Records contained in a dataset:
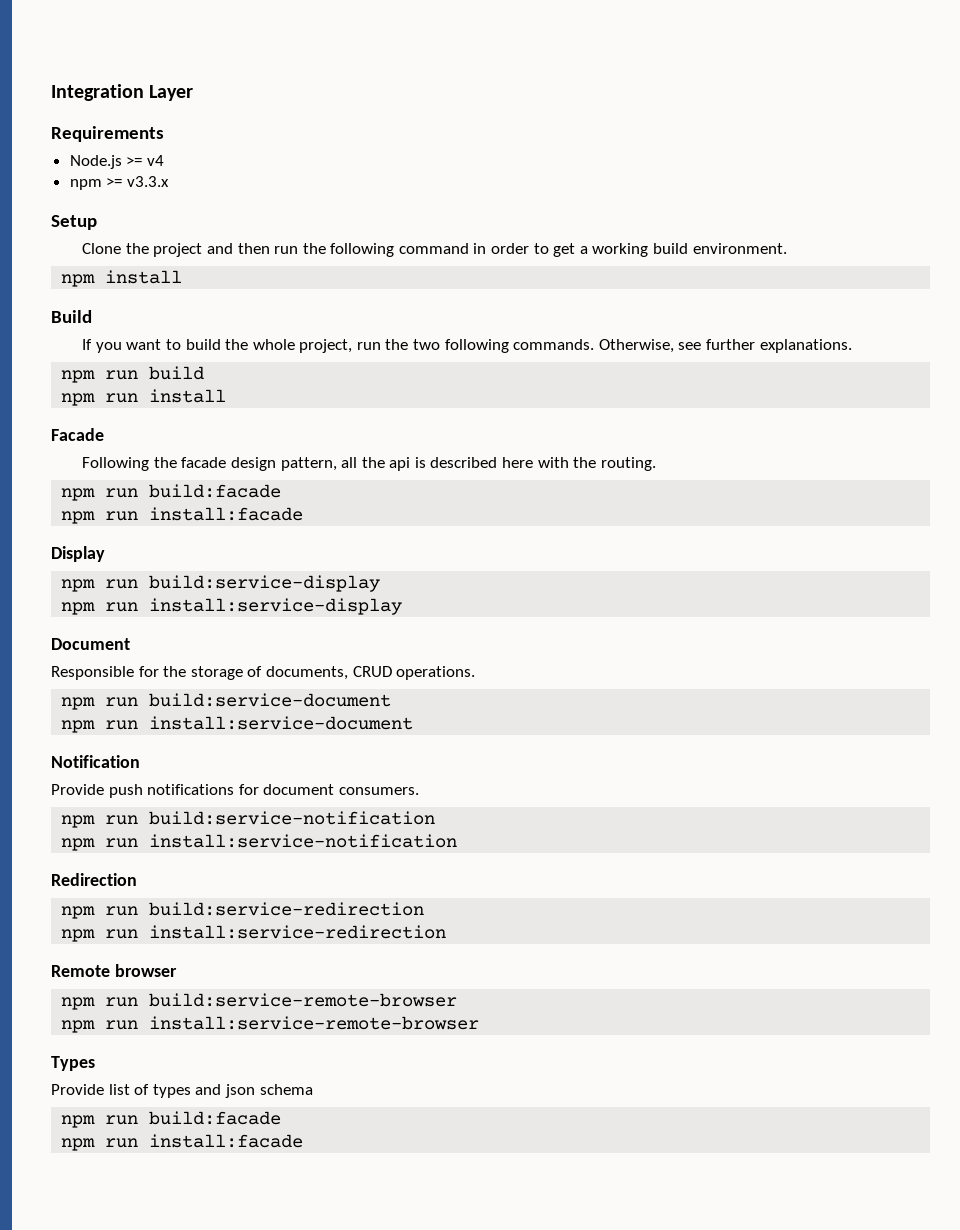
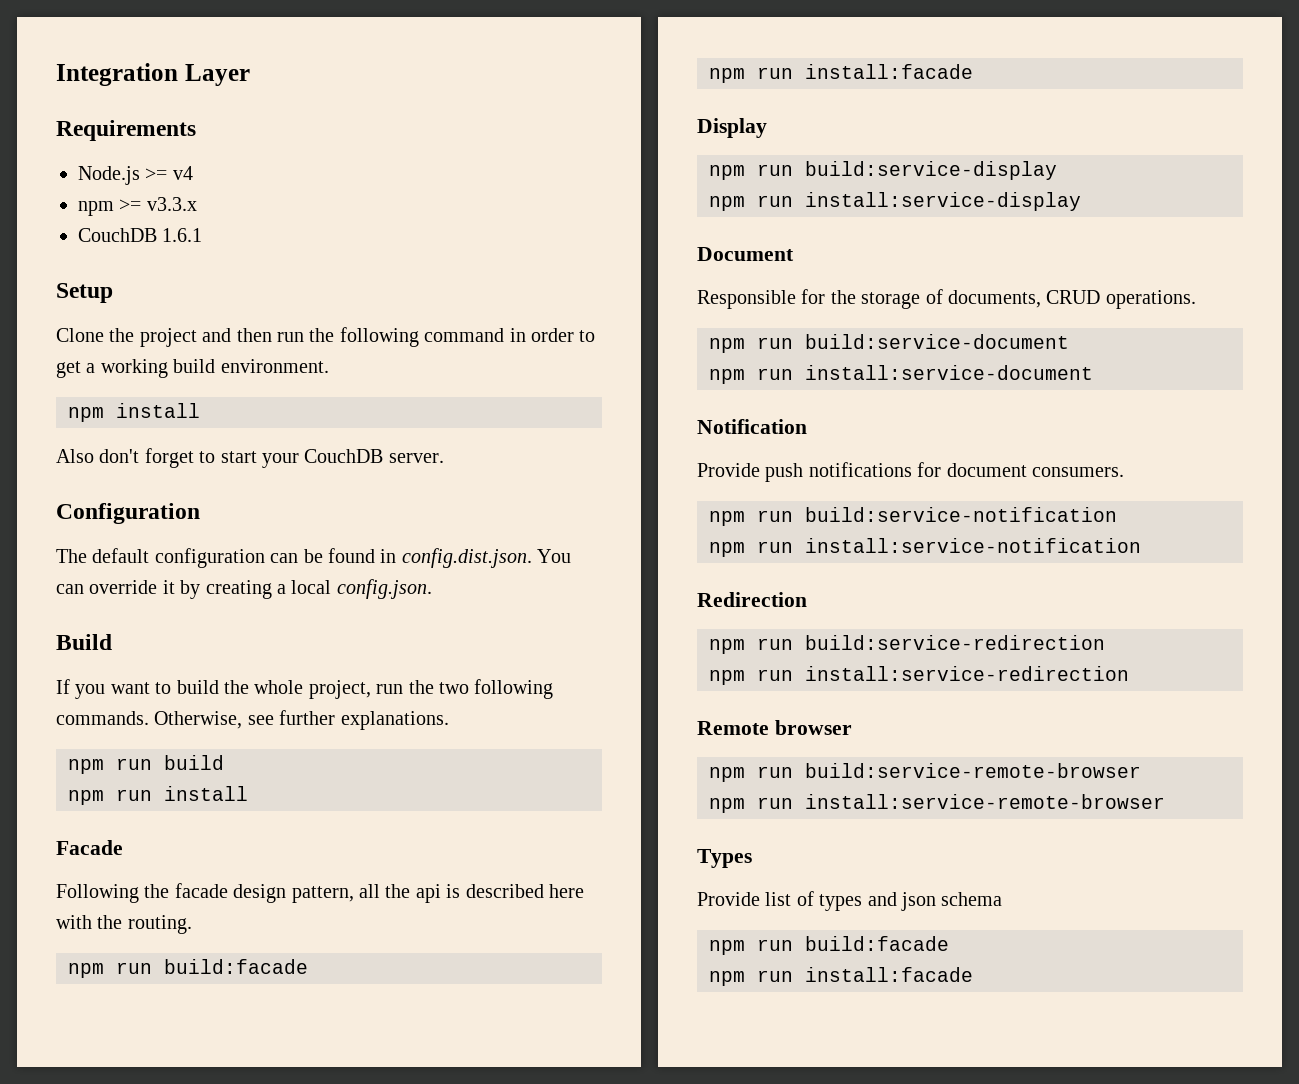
(169, 181) none -> [78,228,203,242] // CouchDB 1.6.1
(183, 277) none -> [56,448,444,468] [56,503,200,524] [56,548,572,568] [56,579,432,599] // Also don't forget to start your CouchDB server. // Configuration // The default configuration can be found in config.dist.json. You can override it by creating a local config.json.

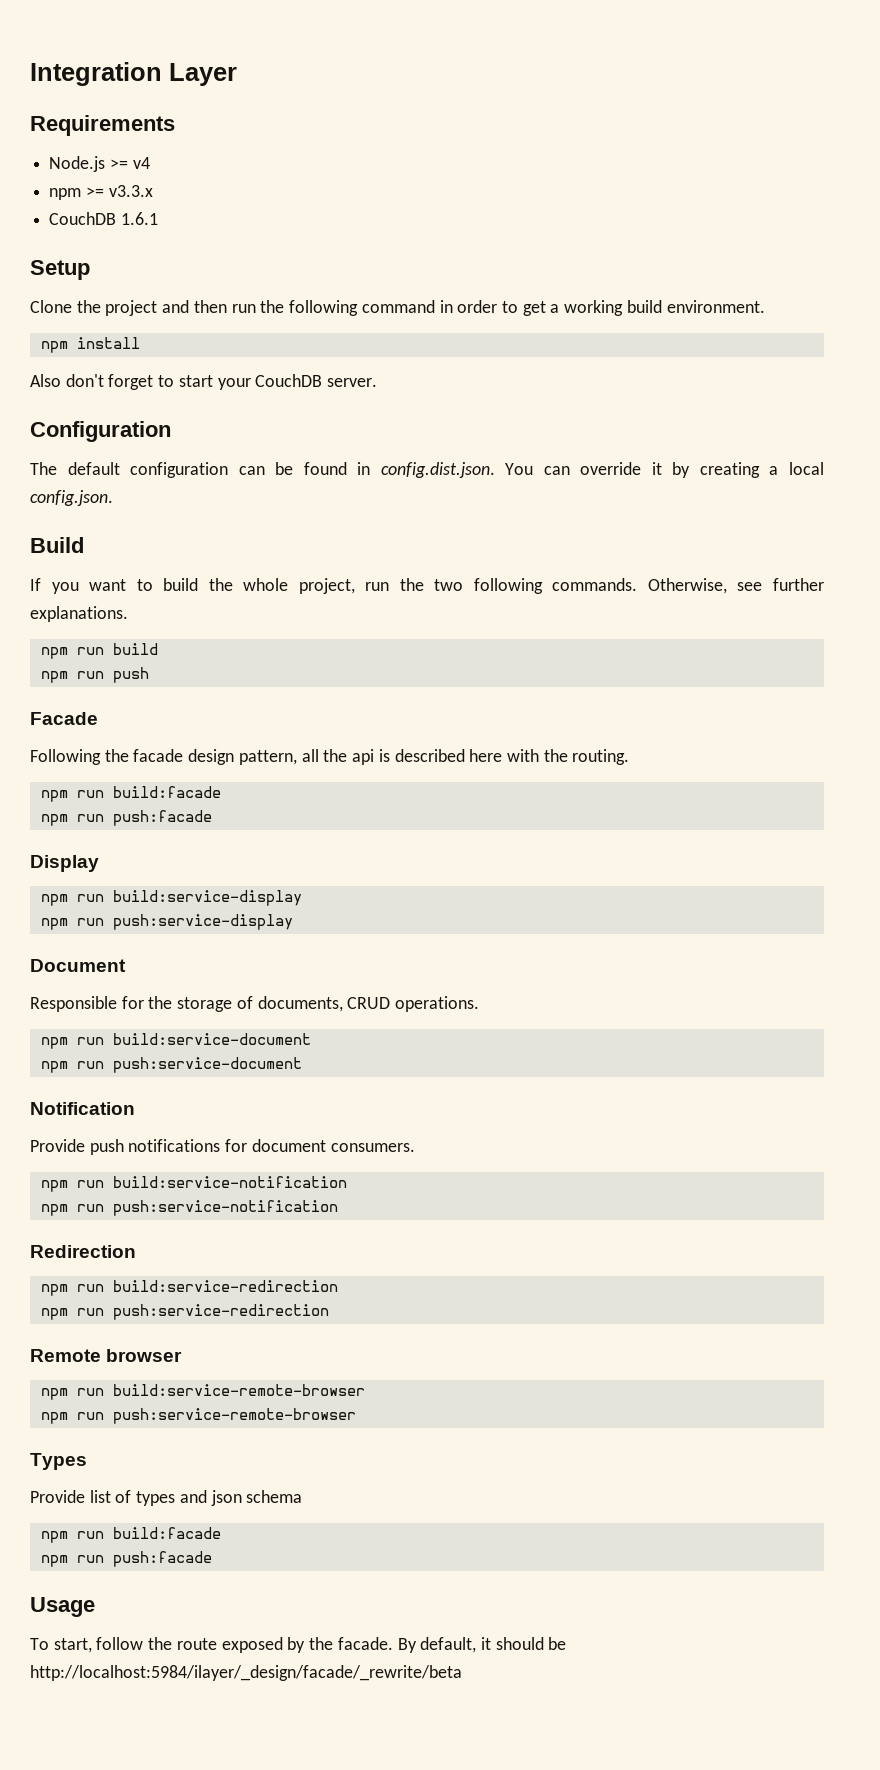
[164,786,248,801] install -> [112,667,149,683] push
[805,64,973,79] install:facade -> [112,810,212,826] push:facade
[805,192,1081,211] install:service-display -> [112,914,293,930] push:service-display
[805,365,1093,380] install:service-document -> [112,1057,302,1073] push:service-document
[805,538,1141,553] install:service-notification -> [112,1200,338,1216] push:service-notification
[805,666,1129,681] install:service-redirection -> [112,1304,329,1320] push:service-redirection
[805,794,1165,809] install:service-remote-browser -> [112,1408,356,1424] push:service-remote-browser
[805,967,973,982] install:facade -> [112,1551,212,1567] [30,1597,95,1617] [30,1637,567,1653] [30,1665,462,1681] push:facade // Usage // To start, follow the route exposed by the facade. By default, it should be http://localhost:5984/ilayer/_design/facade/_rewrite/beta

▶ _PROMPT_: Beginning with the line that holds "[805,365,1093,380] install:service-document ->" and ending with the last line of the data, copy each line exactly and add nothing.

▶ _RESPONSE TO THE TASK_:
[805,365,1093,380] install:service-document -> [112,1057,302,1073] push:service-document
[805,538,1141,553] install:service-notification -> [112,1200,338,1216] push:service-notification
[805,666,1129,681] install:service-redirection -> [112,1304,329,1320] push:service-redirection
[805,794,1165,809] install:service-remote-browser -> [112,1408,356,1424] push:service-remote-browser
[805,967,973,982] install:facade -> [112,1551,212,1567] [30,1597,95,1617] [30,1637,567,1653] [30,1665,462,1681] push:facade // Usage // To start, follow the route exposed by the facade. By default, it should be http://localhost:5984/ilayer/_design/facade/_rewrite/beta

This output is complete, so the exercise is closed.